How std operator overload impl not recursion?

sydan957 · December 14, 2023, 9:13am

So I am looking into rust and see this code in arith.rs and see the following code and my stupid brain cannot see how this is not recursion:

macro_rules! add_impl {
    ($($t:ty)*) => ($(
        #[stable(feature = "rust1", since = "1.0.0")]
        impl Add for $t {
            type Output = $t;

            #[inline]
            #[track_caller]
            #[rustc_inherit_overflow_checks]
            fn add(self, other: $t) -> $t { self + other }
        }

        forward_ref_binop! { impl Add, add for $t, $t }
    )*)
}

Is + and fn add the same? I guess there must be some compiler magic that detect and map this + to actual binary add instruction?

vague · December 14, 2023, 9:23am

Add trait is a lang item, and that's the magic I think.

#[lang = "add"]
pub trait Add<Rhs = Self> { }

And it's possible to replace it with your own counterpart.

When you put #[lang = "add"] on a trait, the compiler knows to call YourTrait::add(x, y) when it encounters the addition operator. Of course, usually the compiler will already have been told about such a trait since libcore is usually the first library in the pipeline.

And the official introduction about lang items: Lang Items - Rust Compiler Development Guide

DanielKeep · December 14, 2023, 9:30am

Yes, except...

...addition for built-in types like i32, as you suspected, doesn't go through Add::add and instead maps directly to a built-in operation. The Add implementations exist for consistency; without them, you couldn't use i32 in a generic function that wants to add values together, for example.

SebastianJL · December 14, 2023, 10:07am

I wonder why it doesn't though. Couldn't the trait impl say builtin_add(self, other) and then + could unconditionally map to Add::add? I don't know if it would be better or worse, I just wonder why it isn't that way.

DanielKeep · December 14, 2023, 10:35am

My guess: because then the compiler would have to chew through an extra layer of indirection for every primitive type addition, subtraction, multiplication, etc. in all code everywhere. This way, it can pre-emptively shortcut that and just directly insert the operation it was going to use anyway.

One of the long-standing issues with compile speed has been that rustc generates too damn much LLVM bitcode. I suspect your suggestion would make that worse. So probably not an improvement.

khimru · December 14, 2023, 10:53am

So you are replacing one magical construct with another.

Less code generated for LLVM, faster compile time, the same amount of magic involved.

SebastianJL · December 14, 2023, 11:26am

Yes indeed. But it would be a little more obvious what's happening and at least consistent that + is always Add. Also no Add implementations that don't actually get called. But from what you guys write it seems to be the way better solution from a performance standpoint.

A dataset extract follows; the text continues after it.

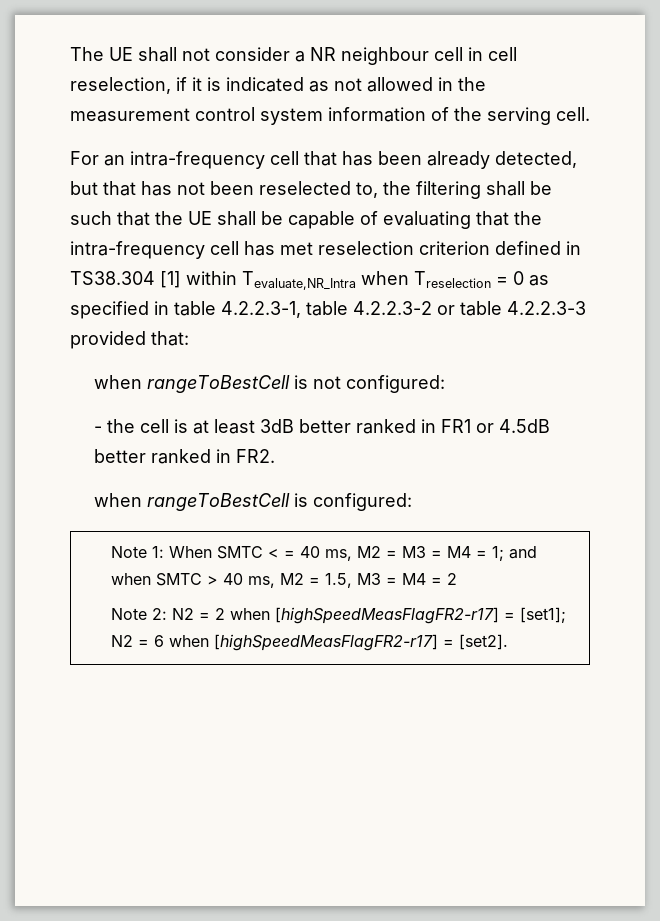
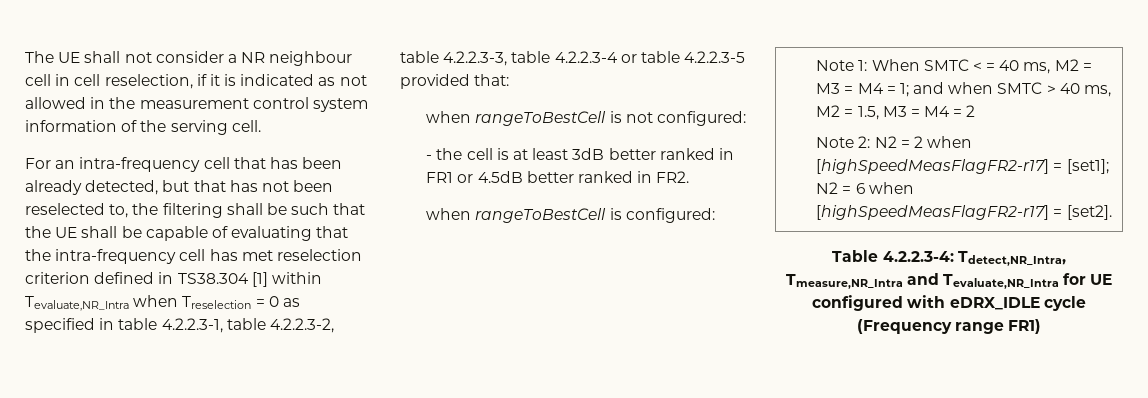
- For an intra-frequency cell that has been already detected, but that has not been reselected to, the filtering shall be such that the UE shall be capable of evaluating that the intra-frequency cell has met reselection criterion defined in TS38.304 [1] within Tevaluate,NR_Intra when Treselection = 0 as specified in table 4.2.2.3-1, table 4.2.2.3-2 or table 4.2.2.3-3 provided that:
+ For an intra-frequency cell that has been already detected, but that has not been reselected to, the filtering shall be such that the UE shall be capable of evaluating that the intra-frequency cell has met reselection criterion defined in TS38.304 [1] within Tevaluate,NR_Intra when Treselection = 0 as specified in table 4.2.2.3-1, table 4.2.2.3-2, table 4.2.2.3-3, table 4.2.2.3-4 or table 4.2.2.3-5 provided that:
+ Table 4.2.2.3-4: Tdetect,NR_Intra, Tmeasure,NR_Intra and Tevaluate,NR_Intra for UE configured with eDRX_IDLE cycle (Frequency range FR1)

farnz · December 14, 2023, 4:48pm

Effectively Rust does have two implementations of + (and other operators):

For certain types such as i32, + is a built-in, and is implemented directly by the compiler. It's equivalent to builtin_add(self, other), just spelt self + other.
For other types, and pre-monomorphization for generics, it's syntax sugar for <T as Add>::add(self, other). If T happens to be a type where + is a built-in, then the implementation of <T as Add>::add uses the built-in (and will always be able to do this, because the implementation is monomorphized by this point).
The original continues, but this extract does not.